Is this a real response or are you purposefully trying to be inflammatory? Fernandez was wrong for how he handled it, plain and simple. This was a b-meet in the summer, with summer parent volunteers in Division 14 of the NVSL. Let's apply some common sense and decency here. This isn't state action with elitist approaches--volunteers doing their best and he was a jackass.

We can have the conversation on how leagues should handle trans swimming and registration, but for this instance Fernandez was wrong for his actions, not his objections.


Of course it is a real response, and I think you’d be surprised to find how far in the minority of people outside of power you are in insisting that he was wrong in how he handled it.
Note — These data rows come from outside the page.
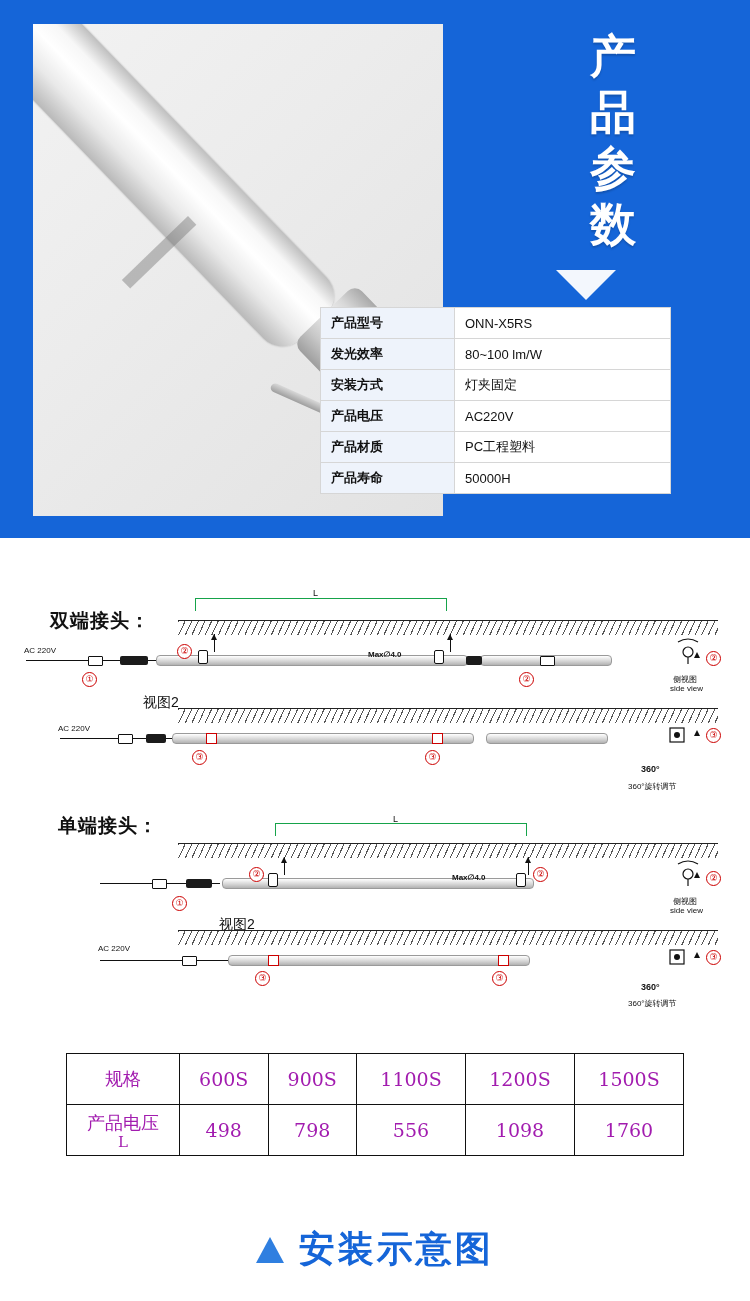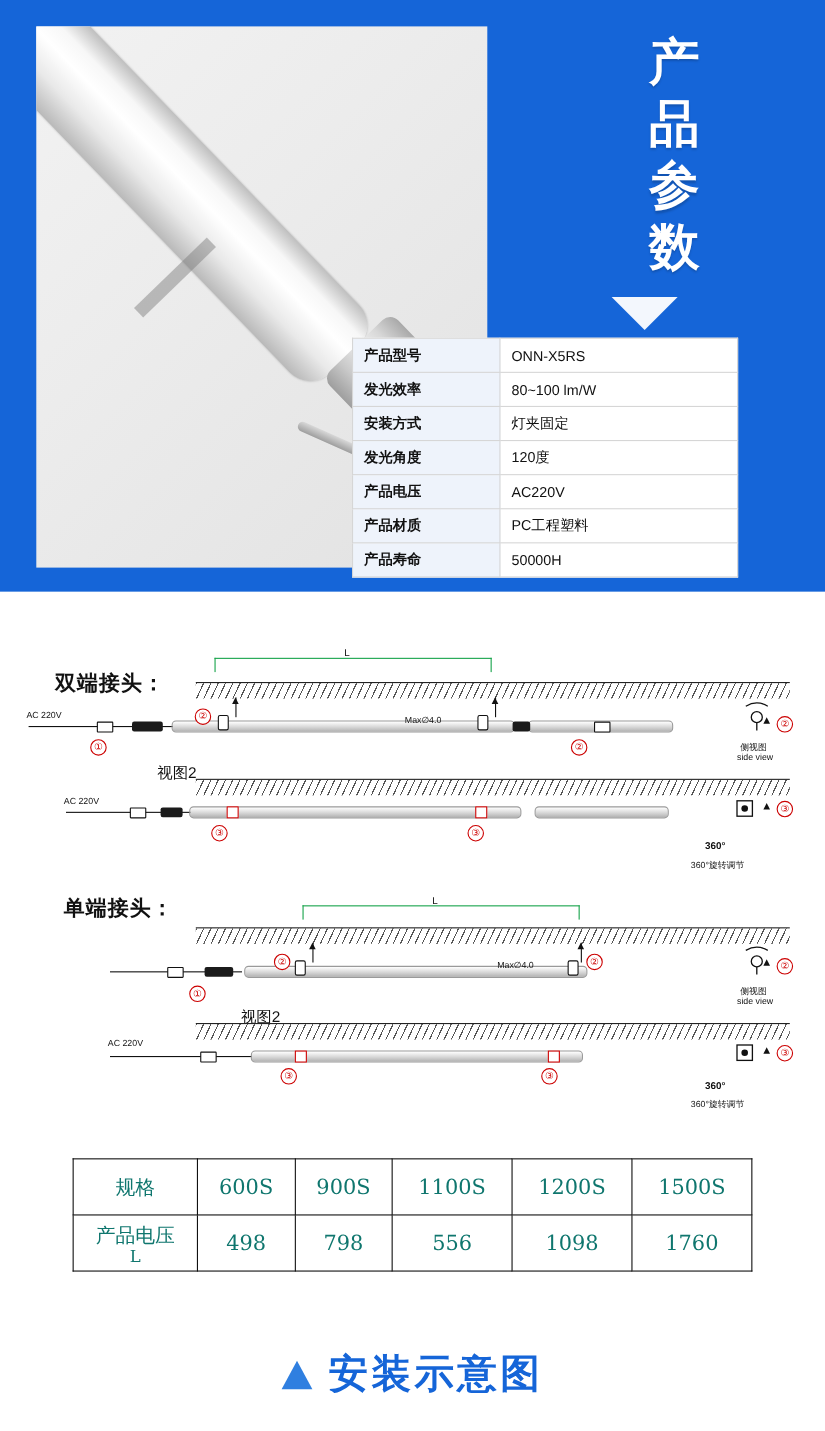--- a/index.html
+++ b/index.html
@@ -95,21 +95,21 @@
   .diagram{
     position:absolute;left:0;top:538px;width:750px;height:700px;background:#fff;
   }
   .label-cn{
     position:absolute;
     font-family:"DejaVu Sans","Liberation Sans",sans-serif;
     font-size:19px;font-weight:bold;color:#111;
     letter-spacing:1px;
   }
   .tiny{position:absolute;font-size:8px;color:#111;white-space:nowrap;}
-  .tiny-b{position:absolute;font-size:8px;color:#111;font-weight:normal;white-space:nowrap;}
+  .tiny-b{position:absolute;font-size:8px;color:#111;font-weight:bold;white-space:nowrap;}
 
   
   .ceiling{
     position:absolute;height:14px;
     background:repeating-linear-gradient(115deg,#555 0 1px,transparent 1px 6px);
     border-top:1.4px solid #222;
   }
   
   .cable{position:absolute;height:1.4px;background:#111;}
   .tube-bar{
@@ -150,21 +150,21 @@
   
   .size-table{
     position:absolute;left:66px;top:1053px;width:618px;
     border-collapse:collapse;
     font-family:"DejaVu Serif","Liberation Serif",serif;
   }
   .size-table td{
     border:1px solid #111;
     text-align:center;
     font-size:19px;
-    color:#0f766e;
+    color:#a21caf;
     height:48px;
   }
   .size-table td.rowhead{width:110px;font-size:18px;}
   .size-table td .sub{display:block;font-size:15px;line-height:15px;}
 
   
   .footer{
     position:absolute;left:0;top:1225px;width:750px;text-align:center;
   }
   .footer .tri{
@@ -208,24 +208,20 @@
           <td class="k">产品型号</td>
           <td class="v">ONN-X5RS</td>
         </tr>
         <tr>
           <td class="k">发光效率</td>
           <td class="v">80~100 lm/W</td>
         </tr>
         <tr>
           <td class="k">安装方式</td>
           <td class="v">灯夹固定</td>
-        </tr>
-        <tr>
-          <td class="k">发光角度</td>
-          <td class="v">120度</td>
         </tr>
         <tr>
           <td class="k">产品电压</td>
           <td class="v">AC220V</td>
         </tr>
         <tr>
           <td class="k">产品材质</td>
           <td class="v">PC工程塑料</td>
         </tr>
         <tr>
And the problem with the bolded is that by demanding that objections only happen at vague undefined “conversations,” you really want to shut all conversations down entirely. That’s what’s happened on this issue this far. The top-down, state-backed organizations have bottled all conversations entirely.

When dissent isn’t permitted, protestors find ways to protest that aren’t official. That is the history of civil disobedience in this country, and especially tactics that campaigners for women’s rights have always been forced to use.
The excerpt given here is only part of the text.